Tooting in a container
Sun Jul 7 '19
I run an instance of Mastodon on a Fedora host. Building Mastodon is a bit of a pain, so I’ve made it worse by trying to build & run it under an Alpine Linux container with systemd-nspawn.
But, before I poorly document what I did to get it to work, I have a rant about what I had on my mind while I was doing this to myself.
Rant
A decade ago, I had a different attitude toward my machines than I do now. I was comfortable installing whatever packages or programs to build some one-off thing or run a service that I would use for a month or so until something broke or I got bored. None of it really mattered for long.
For the most part, I didn’t deal with the sort of problems that you solve if you want to compile or distribute anything for someone else to run. When writing software for myself, or for a single configuration, not a lot of thought goes into organization around source, build, runtime, configuration, and data. It all kinda blends into one thing–maybe more so with interpreted languages. In my personal experience, for what that’s worth, this is a common attitude. Especially in web development.[1]
For a time, it was (and may still be?) quite popular to include minified/bundled JavaScript or compiled/transpiled TypeScript/CoffeeScript with the source code in the VCS for software projects in those languages. Amazon scans public git repositories on GitHub for AWS secrets because people version control that information along side source code.

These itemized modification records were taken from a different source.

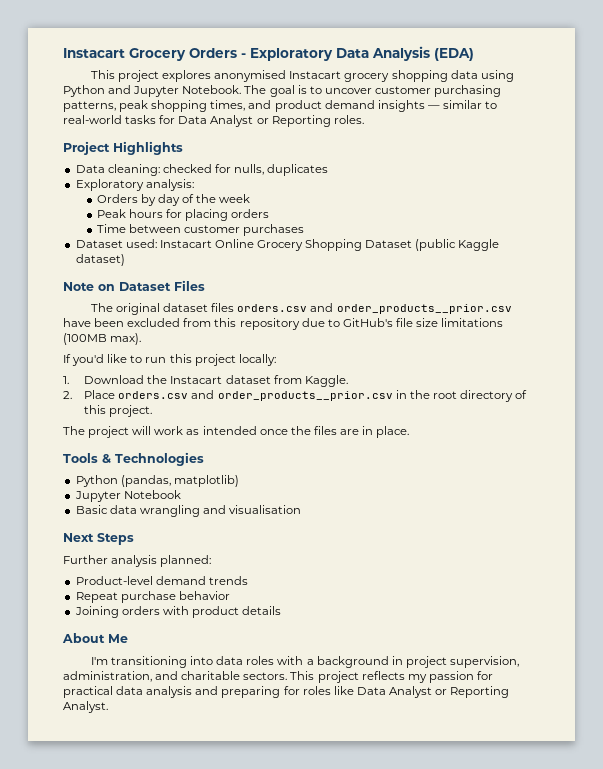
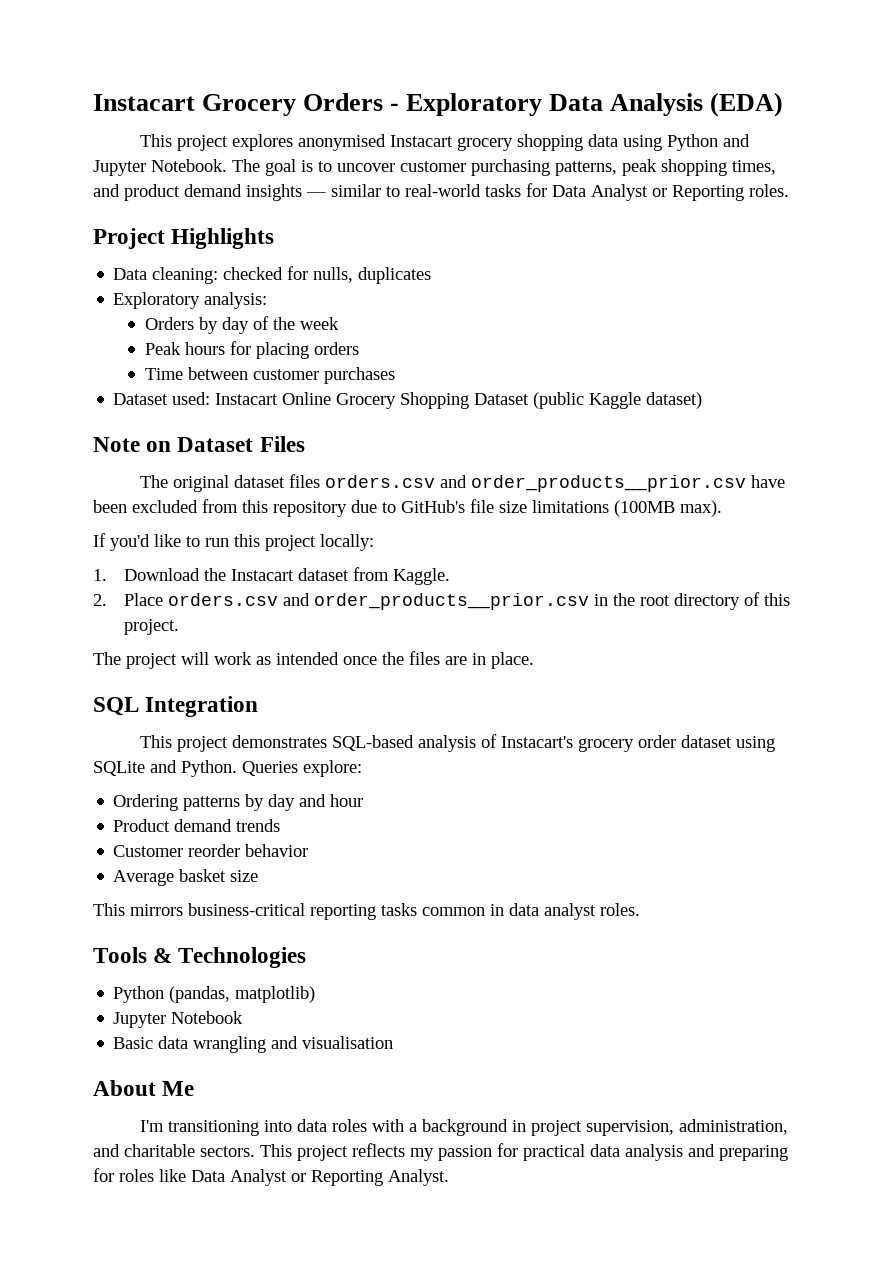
+ SQL Integration
+ This project demonstrates SQL-based analysis of Instacart's grocery order dataset using SQLite and Python. Queries explore:
+ Ordering patterns by day and hour
+ Product demand trends
+ Customer reorder behavior
+ Average basket size
+ This mirrors business-critical reporting tasks common in data analyst roles.
- Next Steps
- Further analysis planned:
- Product-level demand trends
- Repeat purchase behavior
- Joining orders with product details

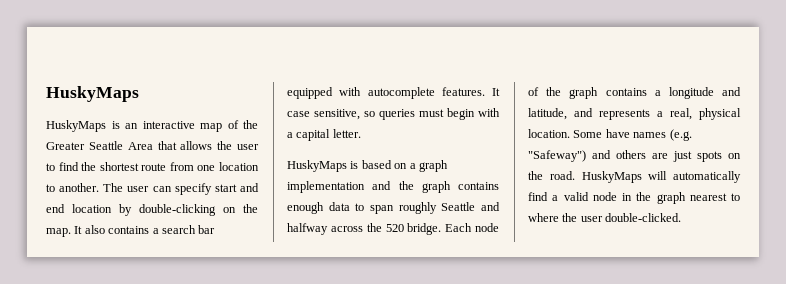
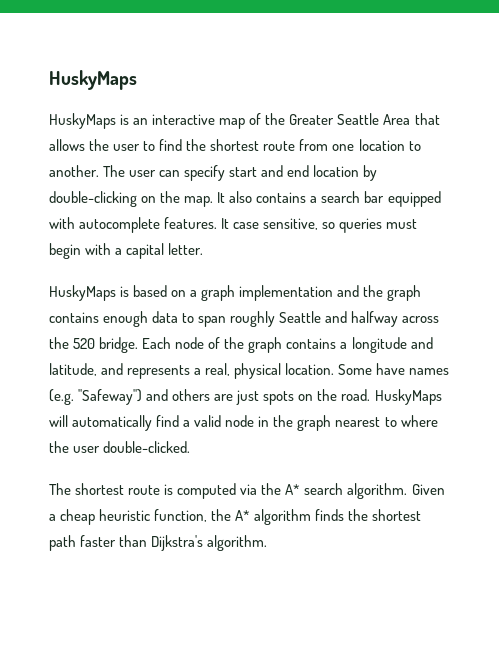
+ The shortest route is computed via the A* search algorithm. Given a cheap heuristic function, the A* algorithm finds the shortest path faster than Dijkstra's algorithm.

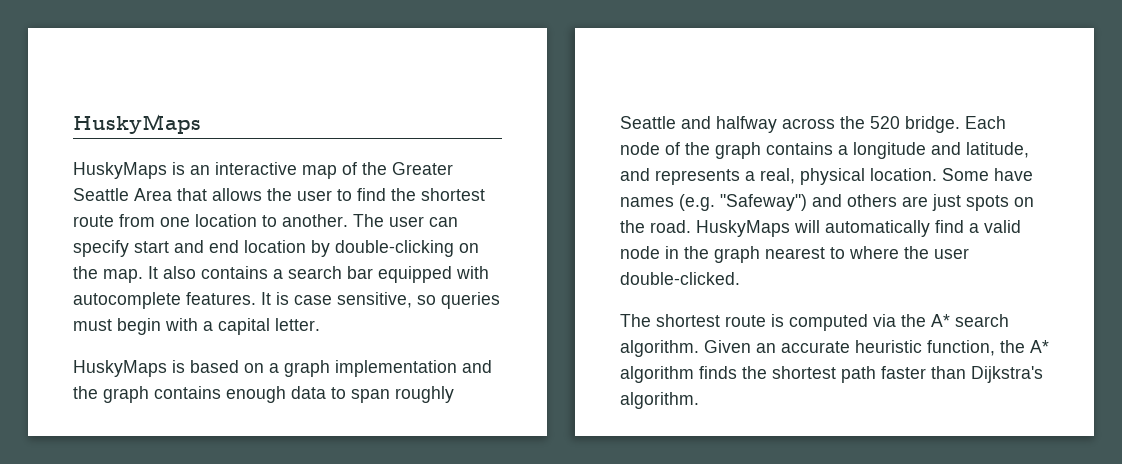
- It case sensitive, so queries must begin with a capital letter.
+ It is case sensitive, so queries must begin with a capital letter.
- Given a cheap heuristic function, the A* algorithm finds the shortest path faster than Dijkstra's algorithm.
+ Given an accurate heuristic function, the A* algorithm finds the shortest path faster than Dijkstra's algorithm.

Treating your sources, build artefacts, and deployment secrets as separate things with different objectives in space & time is more complicated (more work) compared to treating them all the same. I’ve worked with people who, for that reason, don’t believe that they should think about these things.[2]
At a new job, I found we had a website in Node.js that served statc files
(among other things) over HTTP. They also used git to push updates with the
sources. I discovered you could git clone https://...
the website to copy
the entire thing and its history without any authentication.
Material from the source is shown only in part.